(Dataset excerpts begins)

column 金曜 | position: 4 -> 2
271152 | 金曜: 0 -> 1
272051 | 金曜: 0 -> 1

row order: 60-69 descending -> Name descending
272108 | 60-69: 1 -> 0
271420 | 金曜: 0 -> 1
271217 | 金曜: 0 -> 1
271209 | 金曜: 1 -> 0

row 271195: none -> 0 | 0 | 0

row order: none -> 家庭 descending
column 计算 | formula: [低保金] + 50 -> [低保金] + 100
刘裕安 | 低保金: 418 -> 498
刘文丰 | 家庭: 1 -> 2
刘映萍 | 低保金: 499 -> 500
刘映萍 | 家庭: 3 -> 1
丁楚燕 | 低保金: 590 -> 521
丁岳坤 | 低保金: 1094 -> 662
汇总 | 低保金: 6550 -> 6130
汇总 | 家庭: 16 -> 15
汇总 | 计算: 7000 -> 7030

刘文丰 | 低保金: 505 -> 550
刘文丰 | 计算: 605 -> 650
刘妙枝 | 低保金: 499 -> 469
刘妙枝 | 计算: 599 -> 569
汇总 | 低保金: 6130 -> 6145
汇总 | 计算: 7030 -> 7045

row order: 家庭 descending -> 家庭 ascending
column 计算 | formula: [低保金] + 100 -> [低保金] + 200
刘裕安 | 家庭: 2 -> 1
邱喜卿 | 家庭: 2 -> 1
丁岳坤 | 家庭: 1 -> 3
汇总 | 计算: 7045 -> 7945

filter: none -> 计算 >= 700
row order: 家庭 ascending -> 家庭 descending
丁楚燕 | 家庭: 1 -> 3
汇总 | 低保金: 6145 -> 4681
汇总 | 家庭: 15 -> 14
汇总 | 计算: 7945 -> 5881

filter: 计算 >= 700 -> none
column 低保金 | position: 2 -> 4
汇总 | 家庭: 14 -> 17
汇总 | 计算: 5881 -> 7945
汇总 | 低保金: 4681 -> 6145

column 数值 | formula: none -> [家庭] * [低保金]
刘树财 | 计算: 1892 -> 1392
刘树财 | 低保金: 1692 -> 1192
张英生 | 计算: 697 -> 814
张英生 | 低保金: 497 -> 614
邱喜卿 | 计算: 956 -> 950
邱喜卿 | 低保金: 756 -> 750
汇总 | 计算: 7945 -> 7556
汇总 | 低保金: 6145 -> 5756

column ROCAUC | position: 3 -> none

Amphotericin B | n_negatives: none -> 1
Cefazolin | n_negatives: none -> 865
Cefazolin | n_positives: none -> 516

(Dataset excerpts ends)

Your instructions: Give back the entries above precisely as they appear.

Result:
column 金曜 | position: 4 -> 2
271152 | 金曜: 0 -> 1
272051 | 金曜: 0 -> 1

row order: 60-69 descending -> Name descending
272108 | 60-69: 1 -> 0
271420 | 金曜: 0 -> 1
271217 | 金曜: 0 -> 1
271209 | 金曜: 1 -> 0

row 271195: none -> 0 | 0 | 0

row order: none -> 家庭 descending
column 计算 | formula: [低保金] + 50 -> [低保金] + 100
刘裕安 | 低保金: 418 -> 498
刘文丰 | 家庭: 1 -> 2
刘映萍 | 低保金: 499 -> 500
刘映萍 | 家庭: 3 -> 1
丁楚燕 | 低保金: 590 -> 521
丁岳坤 | 低保金: 1094 -> 662
汇总 | 低保金: 6550 -> 6130
汇总 | 家庭: 16 -> 15
汇总 | 计算: 7000 -> 7030

刘文丰 | 低保金: 505 -> 550
刘文丰 | 计算: 605 -> 650
刘妙枝 | 低保金: 499 -> 469
刘妙枝 | 计算: 599 -> 569
汇总 | 低保金: 6130 -> 6145
汇总 | 计算: 7030 -> 7045

row order: 家庭 descending -> 家庭 ascending
column 计算 | formula: [低保金] + 100 -> [低保金] + 200
刘裕安 | 家庭: 2 -> 1
邱喜卿 | 家庭: 2 -> 1
丁岳坤 | 家庭: 1 -> 3
汇总 | 计算: 7045 -> 7945

filter: none -> 计算 >= 700
row order: 家庭 ascending -> 家庭 descending
丁楚燕 | 家庭: 1 -> 3
汇总 | 低保金: 6145 -> 4681
汇总 | 家庭: 15 -> 14
汇总 | 计算: 7945 -> 5881

filter: 计算 >= 700 -> none
column 低保金 | position: 2 -> 4
汇总 | 家庭: 14 -> 17
汇总 | 计算: 5881 -> 7945
汇总 | 低保金: 4681 -> 6145

column 数值 | formula: none -> [家庭] * [低保金]
刘树财 | 计算: 1892 -> 1392
刘树财 | 低保金: 1692 -> 1192
张英生 | 计算: 697 -> 814
张英生 | 低保金: 497 -> 614
邱喜卿 | 计算: 956 -> 950
邱喜卿 | 低保金: 756 -> 750
汇总 | 计算: 7945 -> 7556
汇总 | 低保金: 6145 -> 5756

column ROCAUC | position: 3 -> none

Amphotericin B | n_negatives: none -> 1
Cefazolin | n_negatives: none -> 865
Cefazolin | n_positives: none -> 516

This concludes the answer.